Finished and Framed Lion Cub
I have finally received a new drawing back from the framers. This is one of the highlights of Art I think. I absolutely love seeing the finished piece once it is framed. I don't know why but once it gets to that stage, it just seems to make the drawing look a million bucks. That is as long as the frame and matt board has been chosen with care. I think I get as nervous picking these colours as I do actually working on the piece. Anyone else feel this way about the framing porcess?
I also can't stress enough about getting a great professional picture framer. If you want to be taken as a professional Artist then you must finish your drawings / paintings off with the highest quality framing. I have been using Kevin at Arthouse Northside for years and I have never had a bad experience, so if you are on the northside of Brisbane, then be sure to check him out.

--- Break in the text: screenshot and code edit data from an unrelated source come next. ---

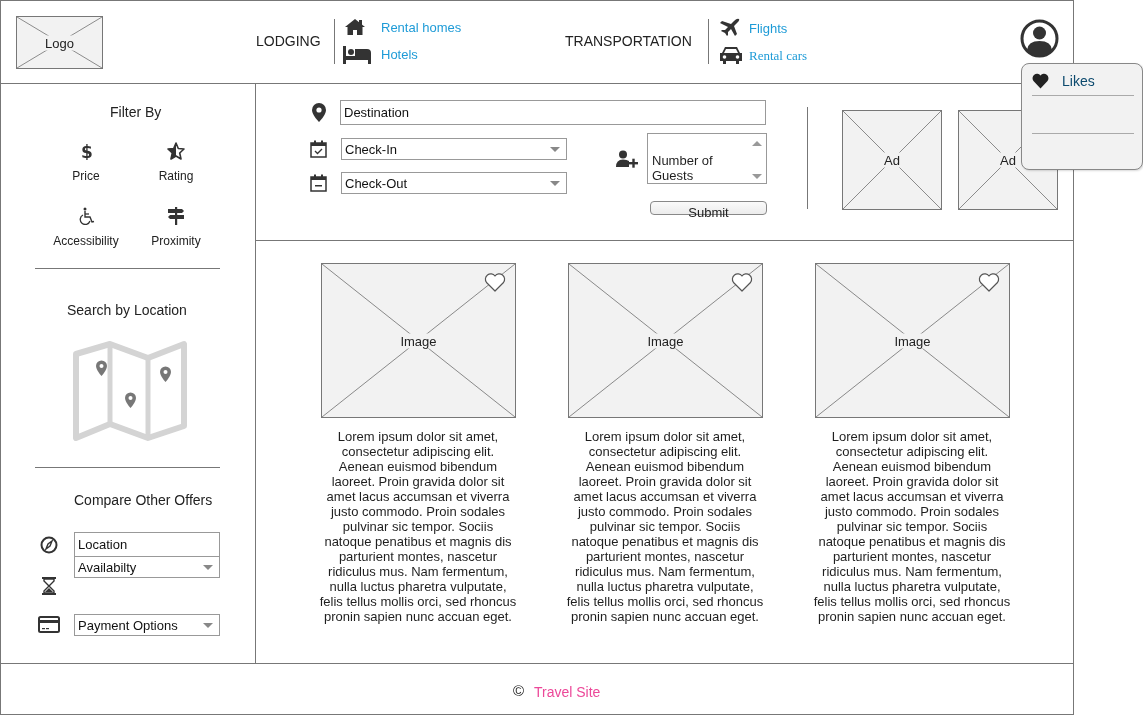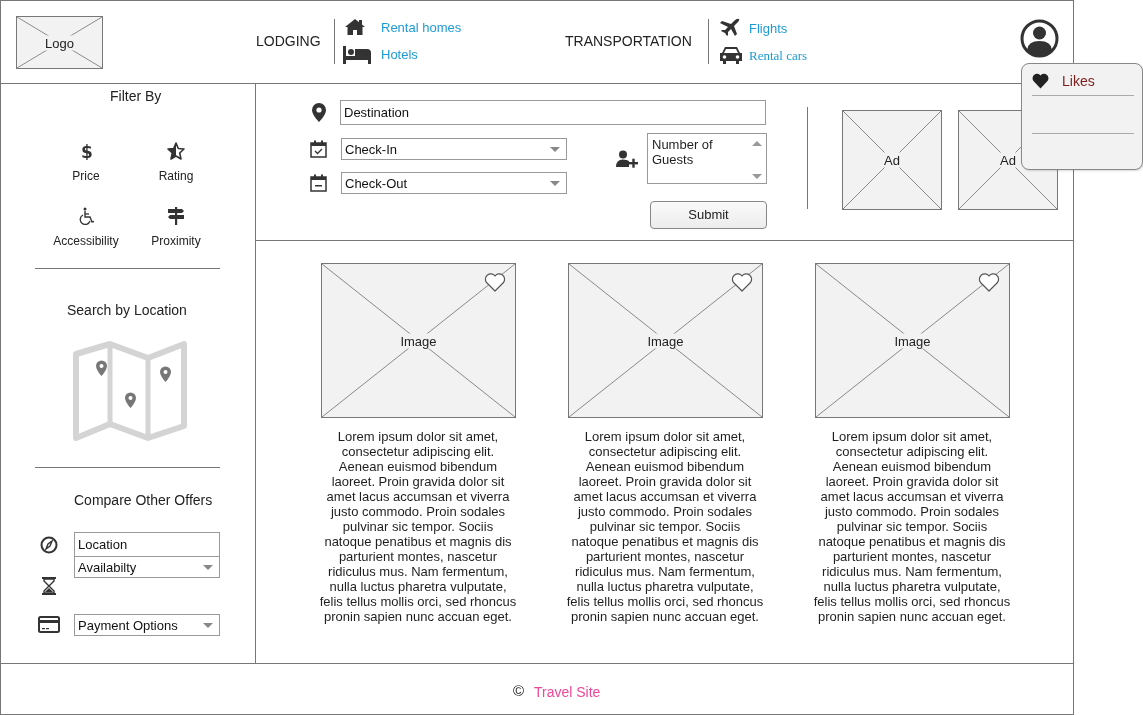"Likes" .menu .mi .ml { color: #7f1d1d -> #0c4a6e }
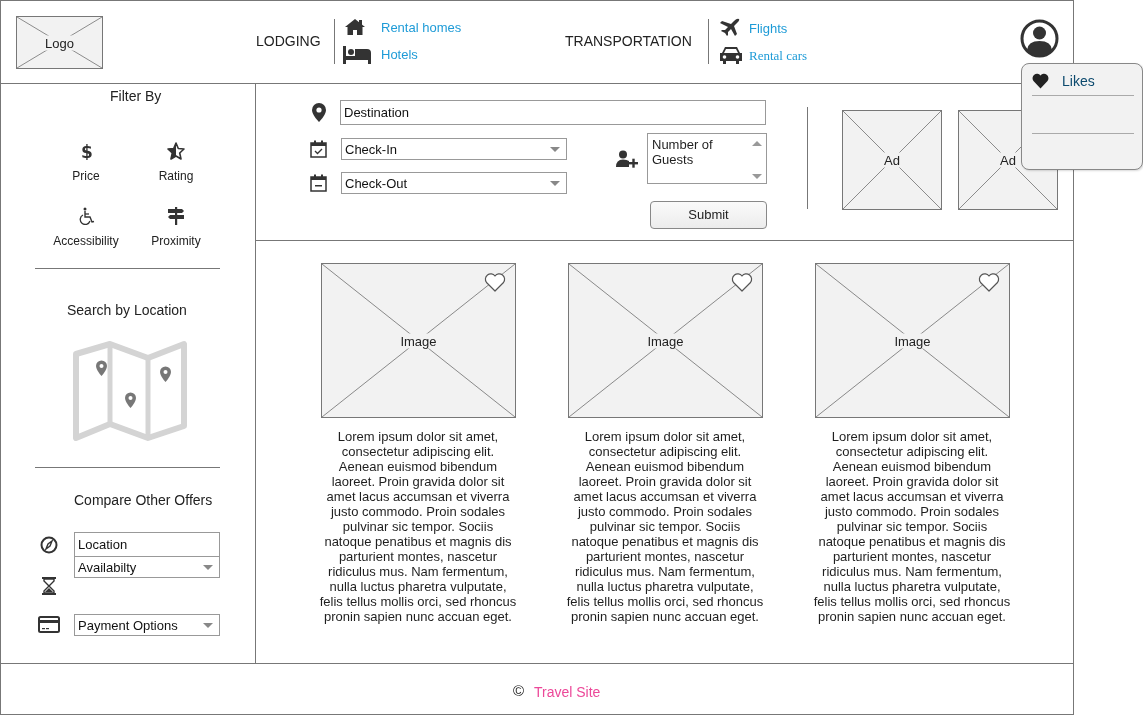"Filter By" div.section-title { top: 88px -> 104px }
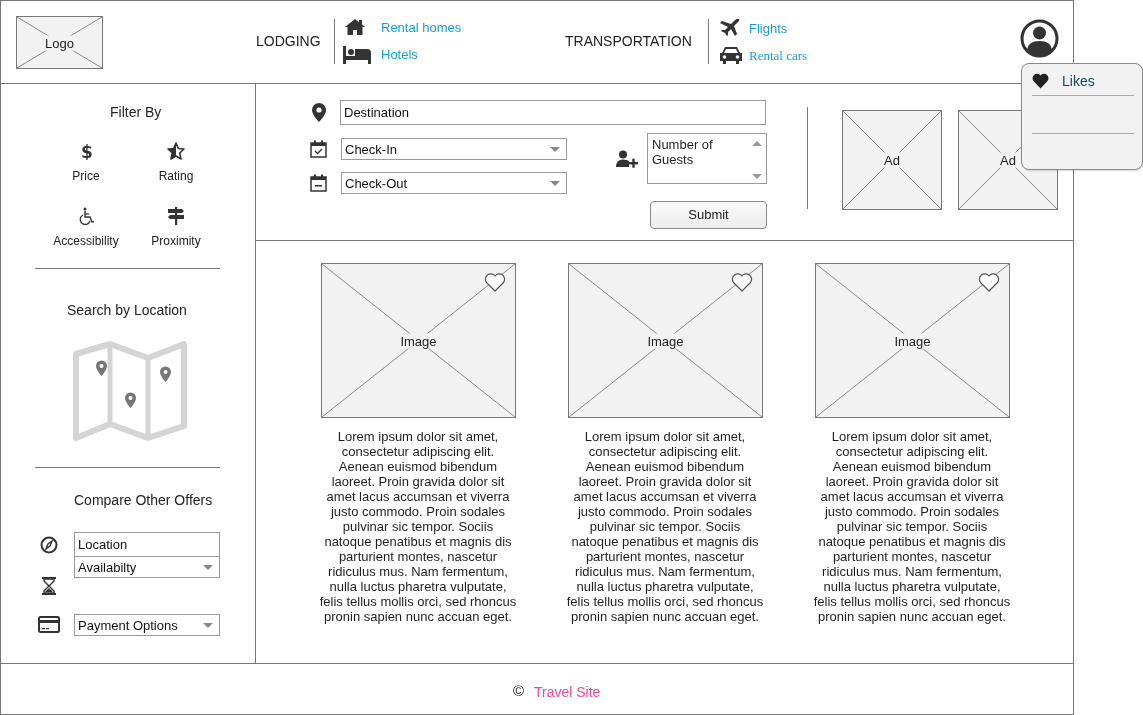"Number of Guests" .guests { padding: 3px 4px -> 19px 4px }
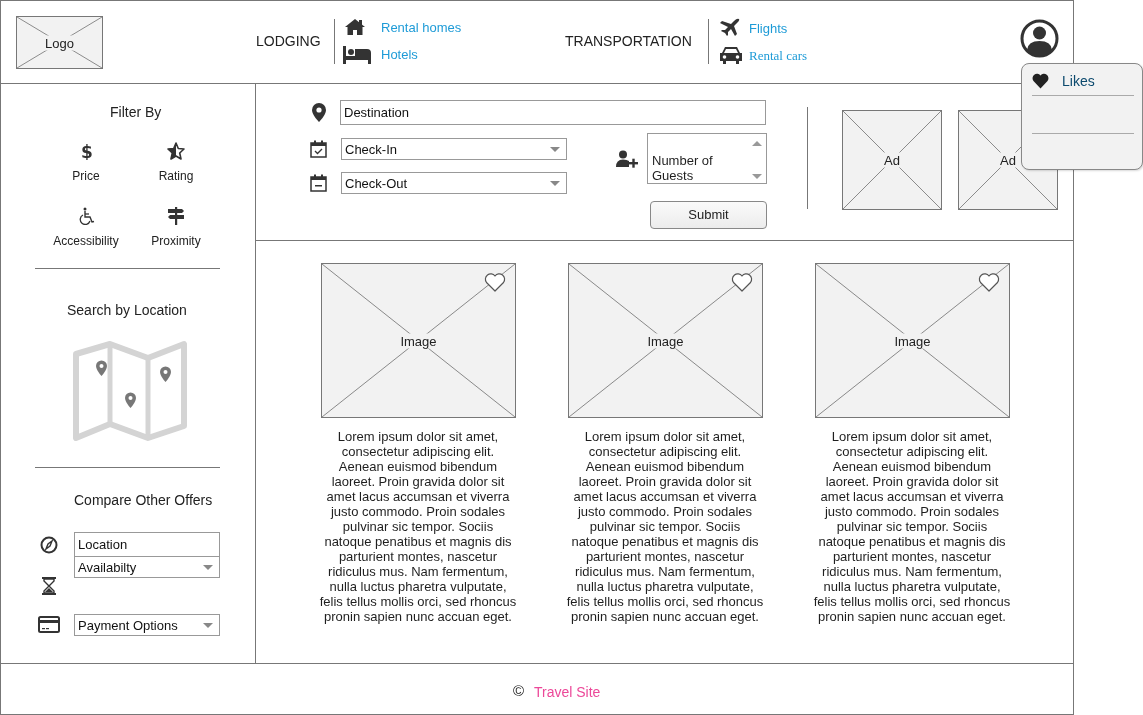"Submit" button.submit { height: 28px -> 14px }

I wasn't too sure how I wanted this little guy framed until I actually walked into the shop and saw this simple gold frame sample staring at me, so with Kevin's expert help we chose the mattboard colours and I was pleasantly surprised that within 5 minutes we had it worked out. Then the waiting game starts. Its usually about a 2 week wait until I can actually see the finished product. When I get that text from Kevin that its ready to pick up, I feel like a kid at Christmas haha. I usually head straight there because I can't seem to wait another day. And once again, I feel that this lion charcoal is another successful drawing and frame collaboration. What do you guys think?
I kinda like this minimalist frame thing that's going on at the moment. It doesn't take away from the drawing and helps to draw the eye into the picture.
I love how CJ Hendry has been framing her work as well. Very simple, and coincidentally she is also a Brisbane girl and even though she lives in the U.S. now, she continues to get her work framed by another talented guy over the southside of Brisbane. It just goes to show once you find someone who takes pride and care in framing your masterpiece, then you sure as hell better hold onto them.
The process I used in drawing this lion cub was learnt from an Aaron Blaise charcoal lesson, over at Creature Art Teacher.
It is a great technique using charcoal powder and a knead-able eraser to pull out the highlights, so a reference image with plenty of sun on the animal is the best to use. You then go over this with charcoal pencils to darken the dark's and a bit of white charcoal to add the highlights.
Quite a simple process but I love the delicateness of the end results.
This little guy is now heading into the Redcliffe Art Society Art Awards, fingers crossed it will get picked, as they only choose about 40 paintings for the final.
I'll let you know how I go in the coming weeks and where you can check out all of the artwork that made it.